CSV-Datei in Python plotten

ayguel1234 · Sonntag 26. Juni 2022, 13:28

Hallo zusammen,

ich bin neu und ich brauche dringend Hilfe, da ich morgen schon meine Abgabe habe und die ganze Zeit versucht habe, es selber hinzubekommen.

Also ich habe eine CSV-Datei, die ich gerne in Python als Graphen darstellen möchte.

Mein Code:

import fileNames as fileNames
import pandas as pd
# to work with structured, tabulated data (.csv, .xlsx,..)
import numpy as np
# to work fast with matrices, arrays and much more
from matplotlib import pyplot as plt
# to visualize/plot your data

PATH = 'C:\\Users\\aysebn\\Desktop\\DosePatient.csv\\'
# read in the csv-file
fileNames = [file for file in fileNames if '.csv' in file]

counter = 0

for file in fileNames:
df = pd.read_csv(PATH + file, usecols=[0, 1, 2, 3], sep=',', header=None, skiprows=8)

# read in the csv-file
outputfile_topas = 'DosePatient.csv'

# looking at the original csv-file, we know that the TOPAS simulation details
# are in first few lines (header) of the data sheet. We read in the first 8
# lines using pandas to read the csv-file and setting nrows=7, since Python
# starts counting with 0 instead of 1.
header = pd.read_csv(outputfile_topas, nrows = 7)

# Use the pandas package to read in the CSVfile as DataFrame. Skip all header
# lines, which all begin with #. Now, there is only data in the file,
# therefore header=None.
#df = pd.read_csv(outputfile_topas, comment='#', header=None)
df = pd.read_csv(outputfile_topas, names=["x_Bin", "y_Bin", "z_Bin", "Dosis"], comment='#', header=None)
df.Dosis=df.Dosis/np.max(df.Dosis)
Z=df.z_Bin*0.25+0.125 # in cm
plt.plot(Z, df.Dosis, "r.")
plt.savefig('Vorlage.pdf')

#import pandas as pd # to work with structured, tabulated data (.csv, .xlsx,..)
#import numpy as np # to work fast with matrices, arrays and much more
#from matplotlib import pyplot as plt # to visualize/plot your data

#PATH = 'C:\\Users\\Acer\\Desktop\\BAAusführung\\B2\\'
# read in the csv-file
#fileNames = [file for file in fileNames if '.csv' in file]

#counter = 0

#for file in fileNames:
# df = pd.read_csv(PATH + file, usecols=[0, 1, 2, 3], sep=',', header=None, skiprows=8)

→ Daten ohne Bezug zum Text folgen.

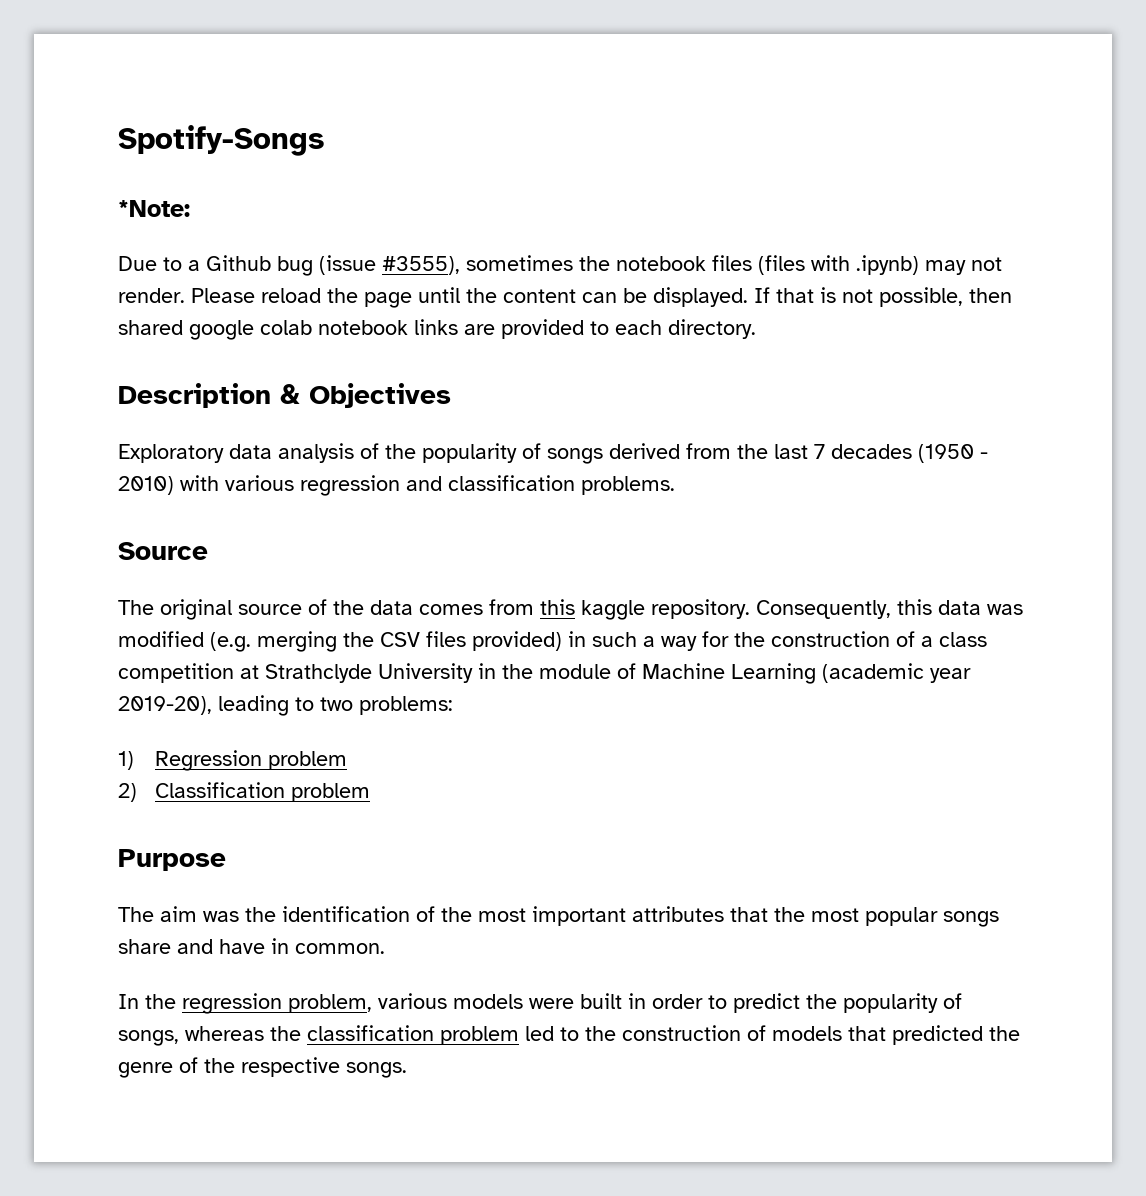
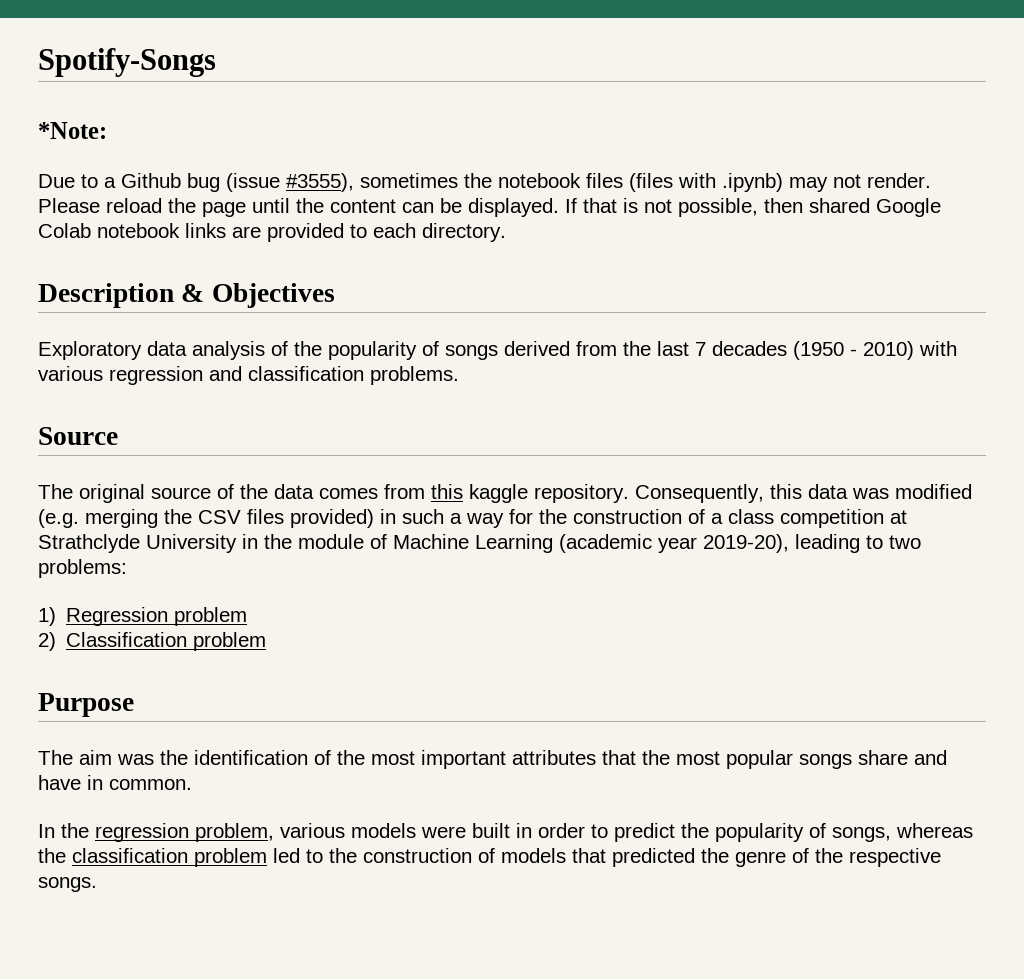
[189,320,312,340] google colab -> [876,198,941,217] [38,223,91,238] Google Colab

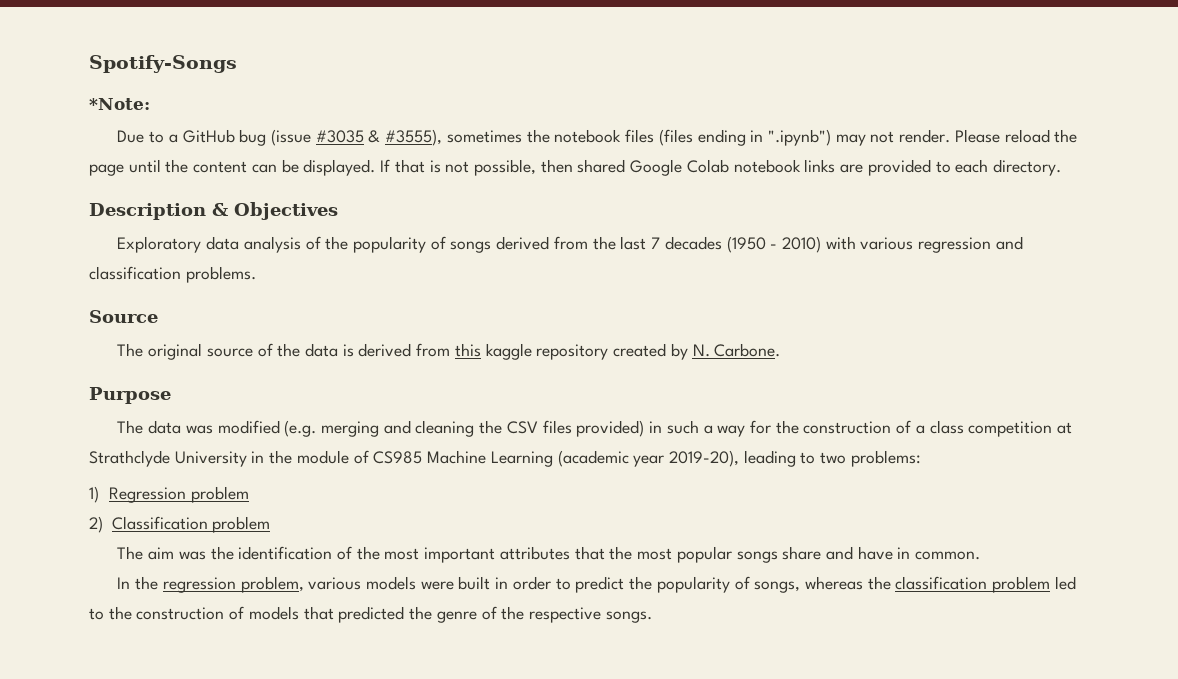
[121,173,181,188] Github -> [182,129,235,143] GitHub
(280, 182) none -> [315,130,381,143] #3035 &
[678,173,783,192] with .ipynb) -> [697,129,831,146] ending in ".ipynb")
[319,488,378,499] comes -> [342,343,412,357] is derived
[534,484,802,503] repository. Consequently, this -> [536,343,781,360] [89,387,171,404] [117,420,144,434] repository created by N. Carbone. // Purpose // The
(158, 518) none -> [383,420,475,437] and cleaning
(387, 541) none -> [373,451,423,464] CS985
[38,693,134,717] // Purpose -> (271, 524) none

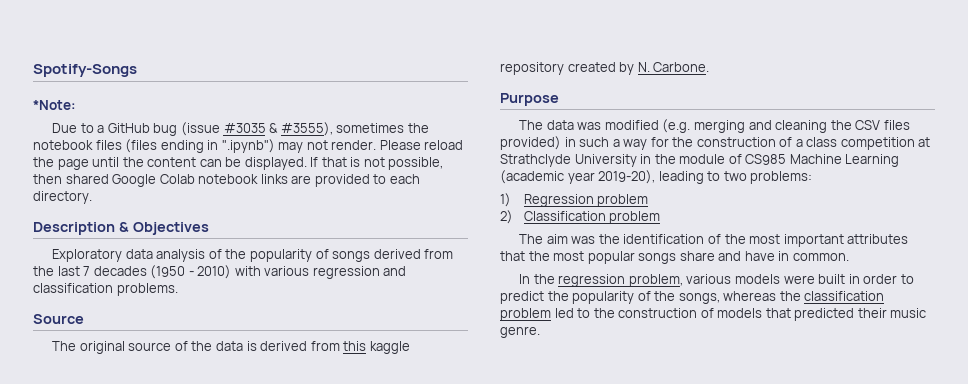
(750, 583) none -> [654,291,676,301] the
[409,606,652,623] the genre of the respective songs. -> [857,308,927,318] [500,326,540,338] their music genre.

# looking at the original csv-file, we know that the TOPAS simulation details
# are in first few lines (header) of the data sheet. We read in the first 8
# lines using pandas to read the csv-file and setting nrows=7, since Python
# starts counting with 0 instead of 1.
#header = pd.read_csv(outputfile_topas, nrows = 7)

# Use the pandas package to read in the CSVfile as DataFrame. Skip all header
# lines, which all begin with #. Now, there is only data in the file,
# therefore header=None.
#df = pd.read_csv(outputfile_topas, names=["x_Bin", "y_Bin", "z_Bin", "Dosis"], comment='#', header=None)
#df.Dosis=df.Dosis/np.max(df.Dosis)
#Z=df.z_Bin*0.25+0.125 # in cm
#plt.plot(Z, df.Dosis, "r.")
#plt.savefig('Vorlage.pdf')

Ich benutze Python 3.9 und obwohl ich das Package fileNames installiert habe, akzeptiert es es nicht.

Ich bitte um Hilfe.

Liebe Grüße, Gül

Sirius3 · Sonntag 26. Juni 2022, 14:05

Das Modul `fileNames` und die Variable `fileNames` halten sich nicht an die Namenskonvention.
Es ist ein Alarmsignal, wenn das Modul wie eine Variable heißt. Auf Moduleebene sollten nur Konstanten existieren, als FILENAMES.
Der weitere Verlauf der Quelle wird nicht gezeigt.